### PROBLEM TO WORK ON
Each line of the records needs to be written out exactly, with any image left out.

** Opening THE DATA block **

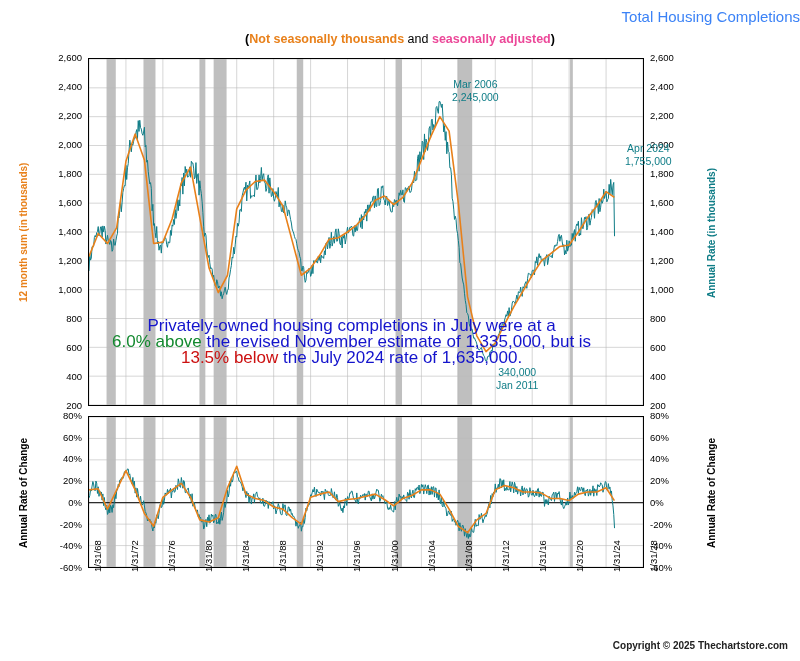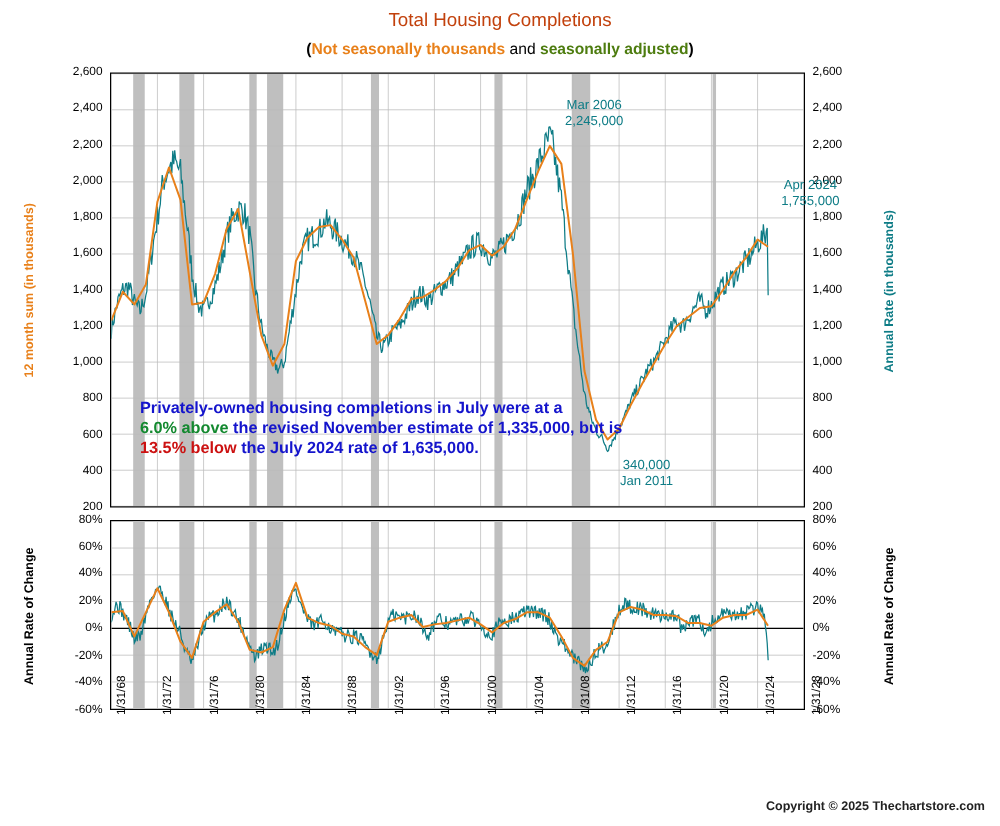"Total Housing Completions" .title { color: #c2410c -> #3b82f6; text-align: center -> right }
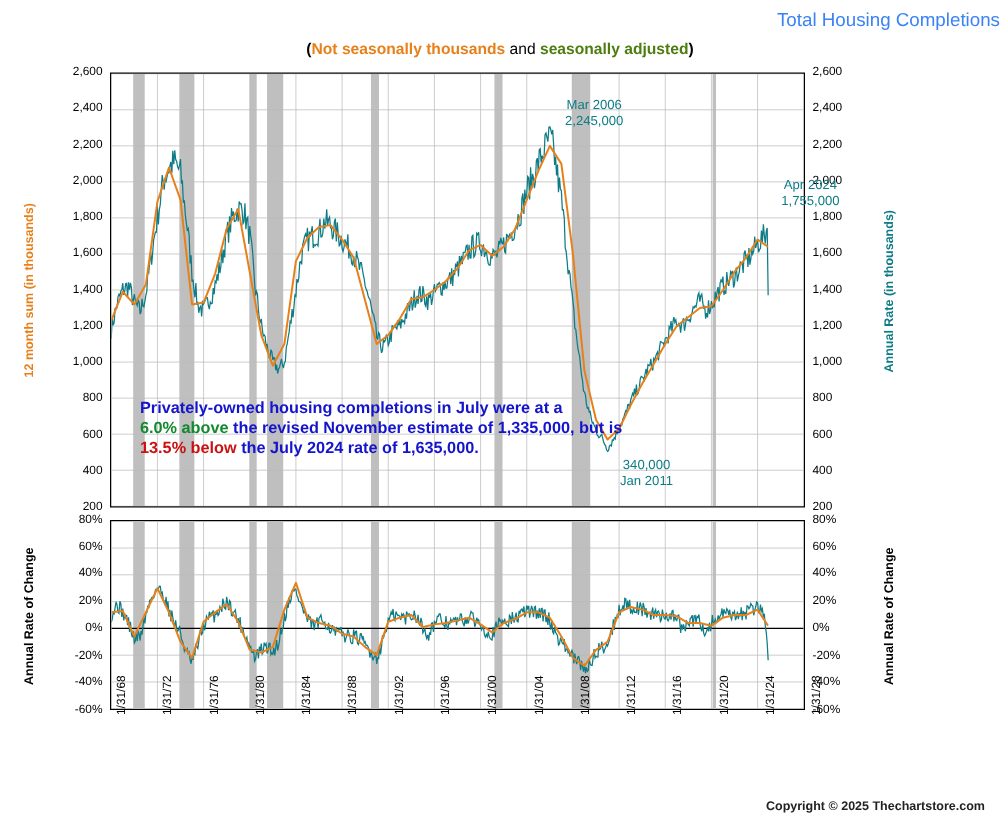"seasonally adjusted" .sub-sa { color: #4d7c0f -> #ec4899 }
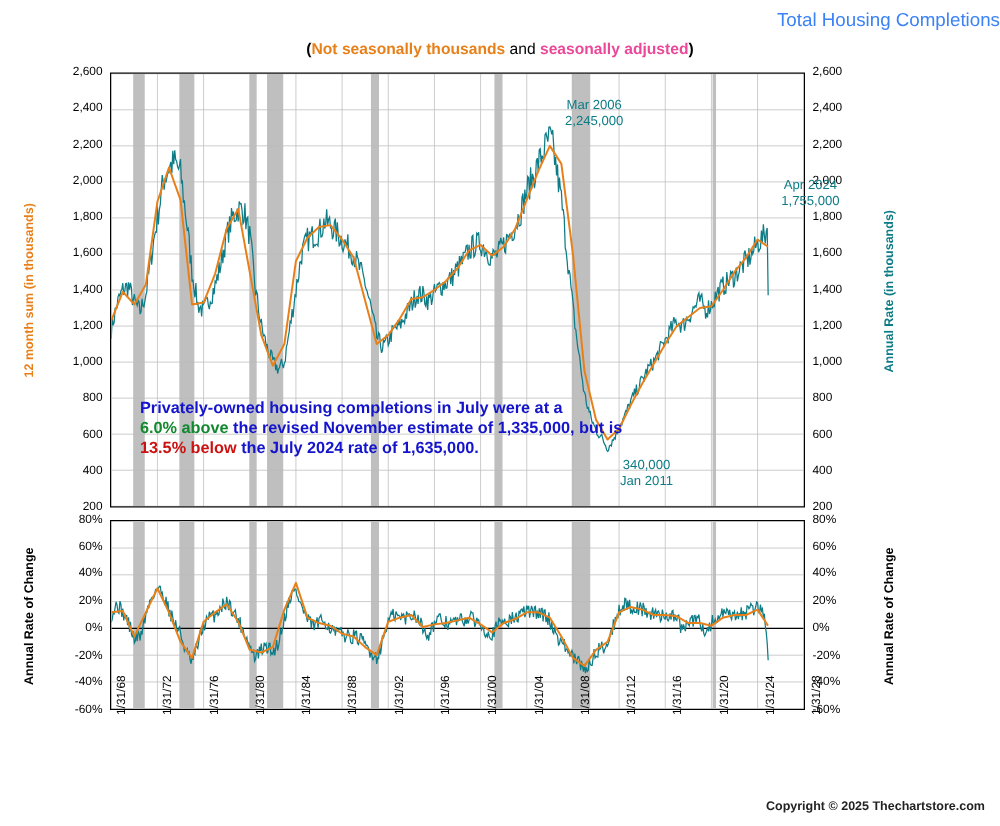"Privately-owned housing completions in" .note { font-size: 13px -> 17px; font-weight: bold -> normal; text-align: none -> center }
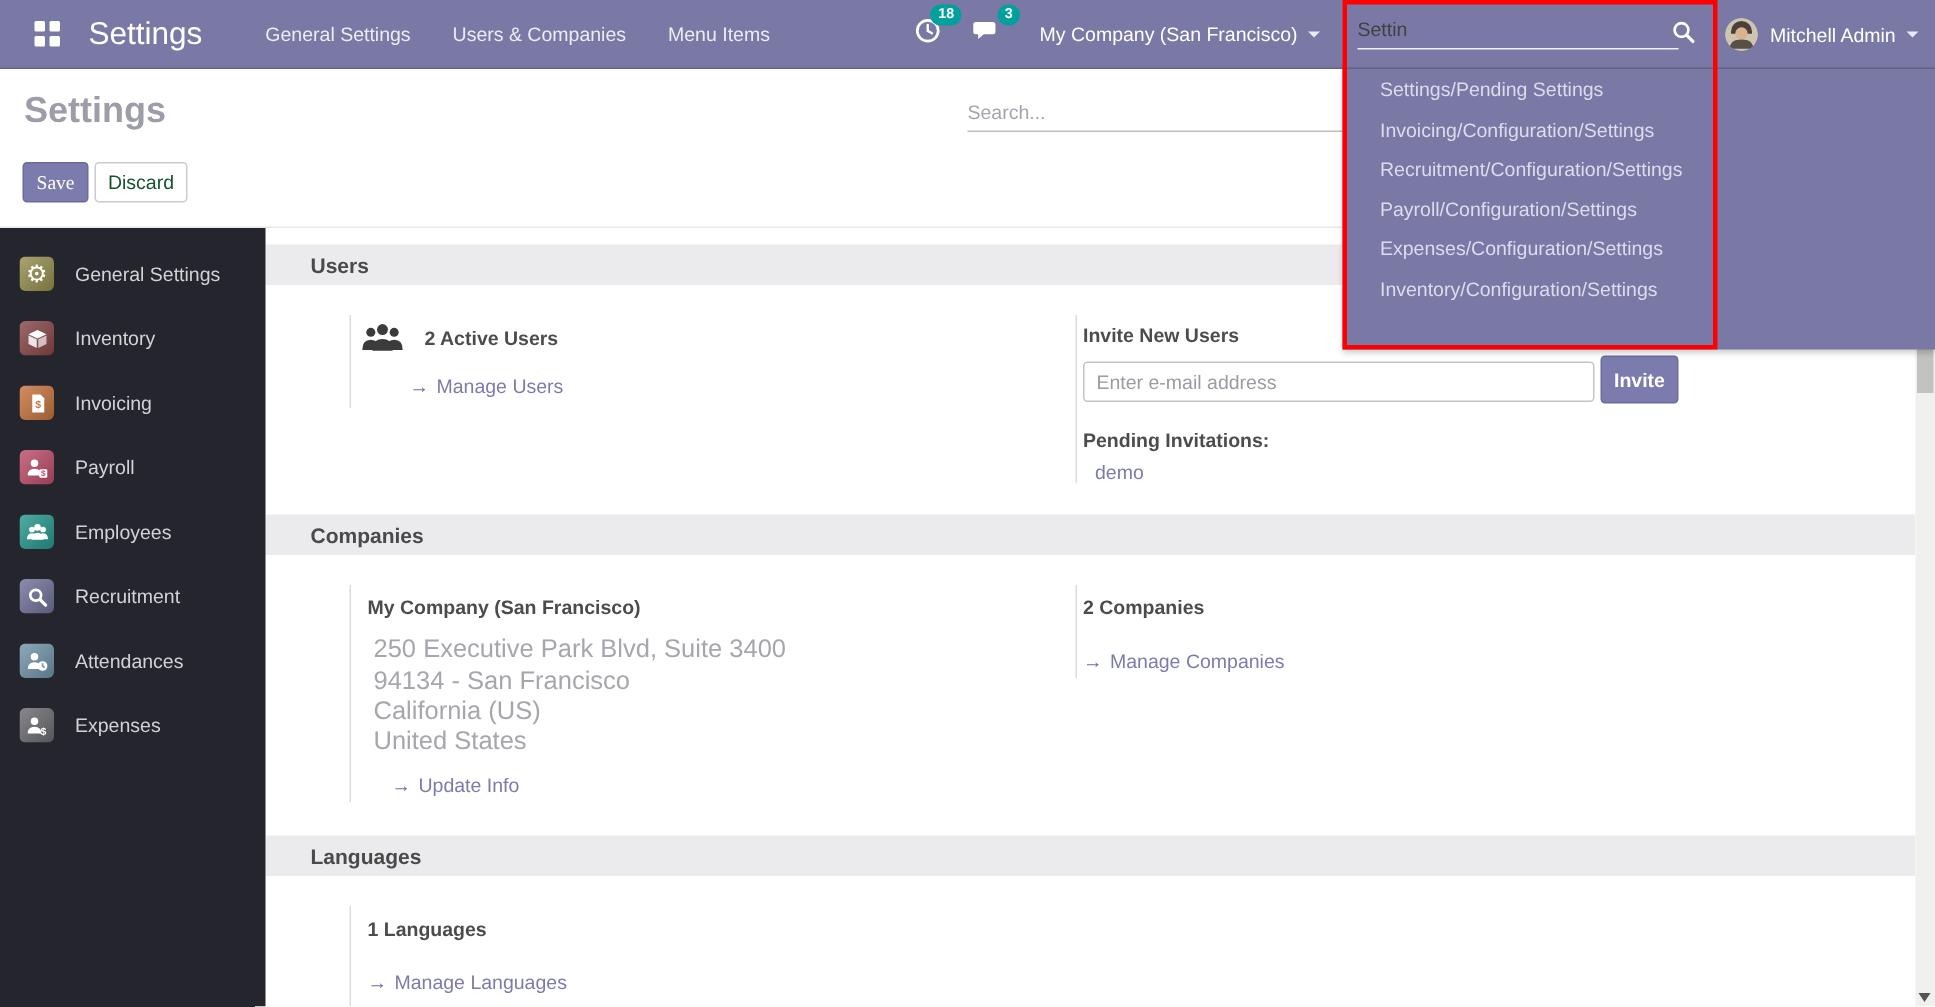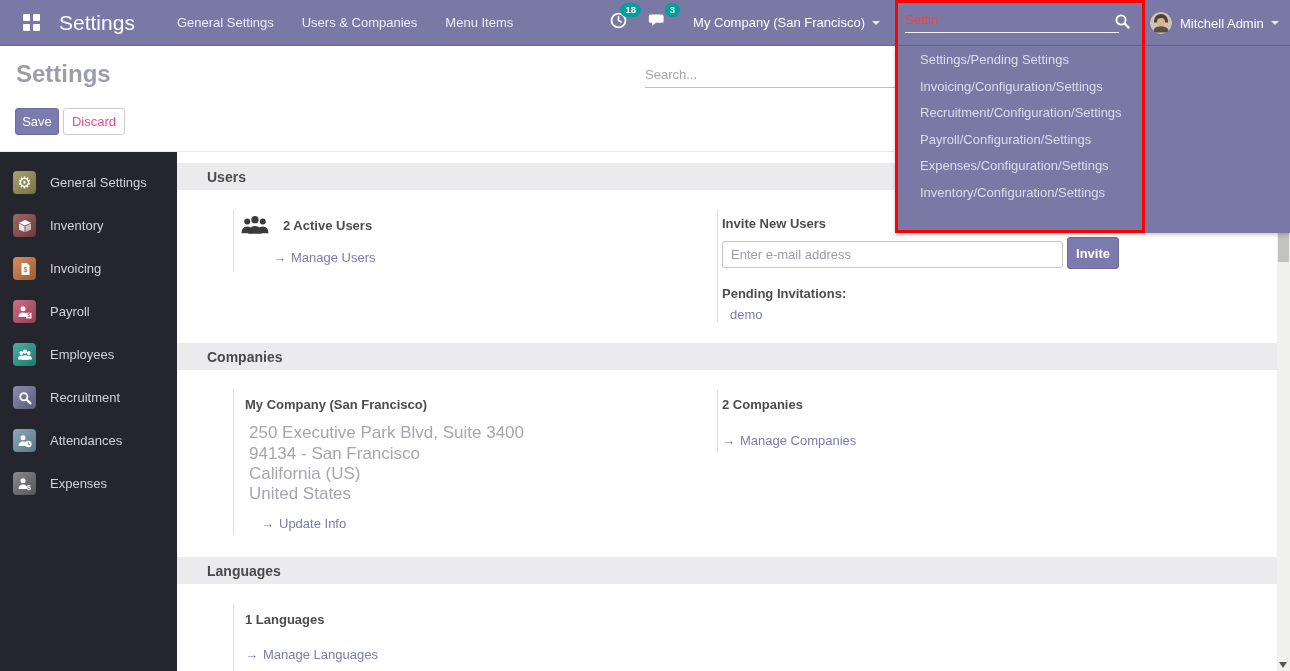"Settin" .search-zone input { color: #ef4444 -> #404040 }
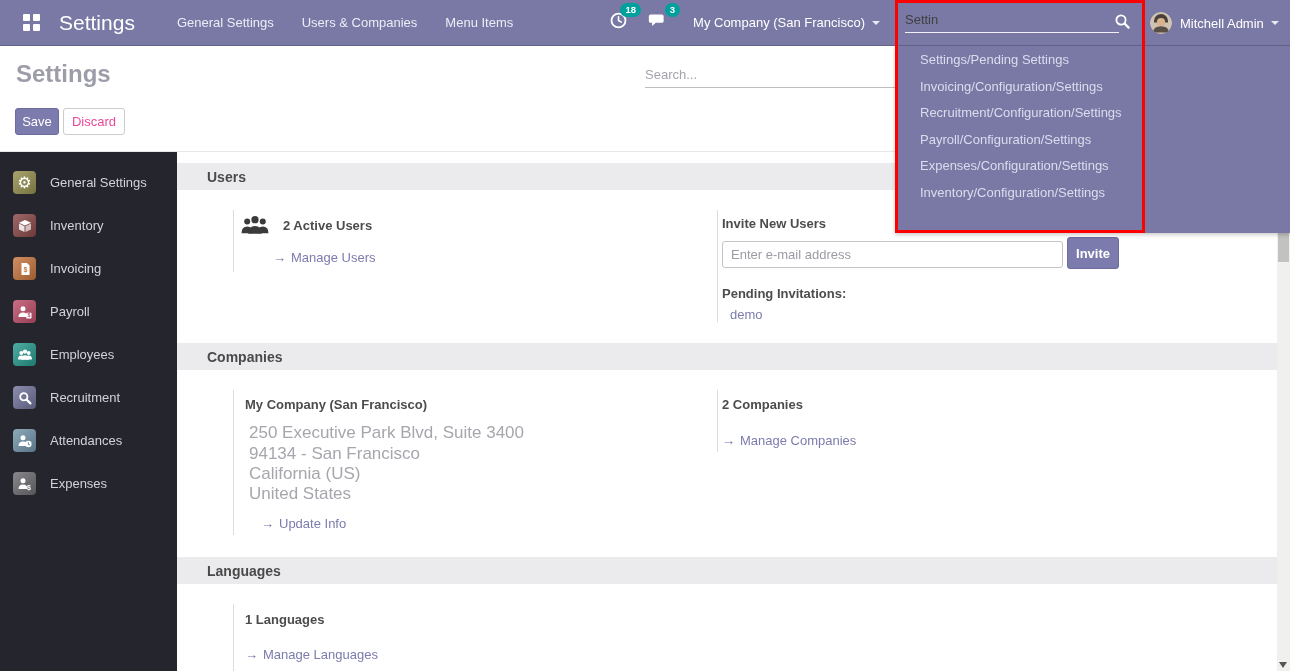"Save" .btn-save { font-family: none -> Liberation Serif, serif }
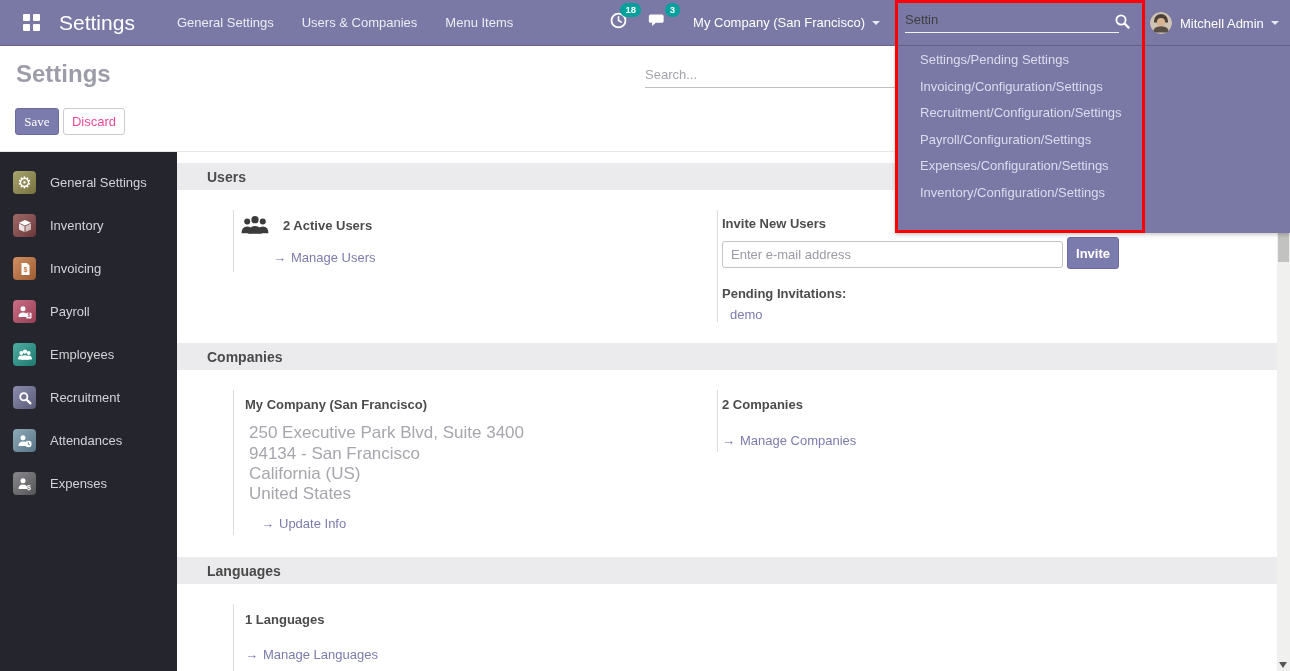"Discard" .btn-discard { color: #ec4899 -> #14532d }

** Closing THE DATA block **

### ANSWER SECTION
"Total Housing Completions" .title { color: #c2410c -> #3b82f6; text-align: center -> right }
"seasonally adjusted" .sub-sa { color: #4d7c0f -> #ec4899 }
"Privately-owned housing completions in" .note { font-size: 13px -> 17px; font-weight: bold -> normal; text-align: none -> center }
"Settin" .search-zone input { color: #ef4444 -> #404040 }
"Save" .btn-save { font-family: none -> Liberation Serif, serif }
"Discard" .btn-discard { color: #ec4899 -> #14532d }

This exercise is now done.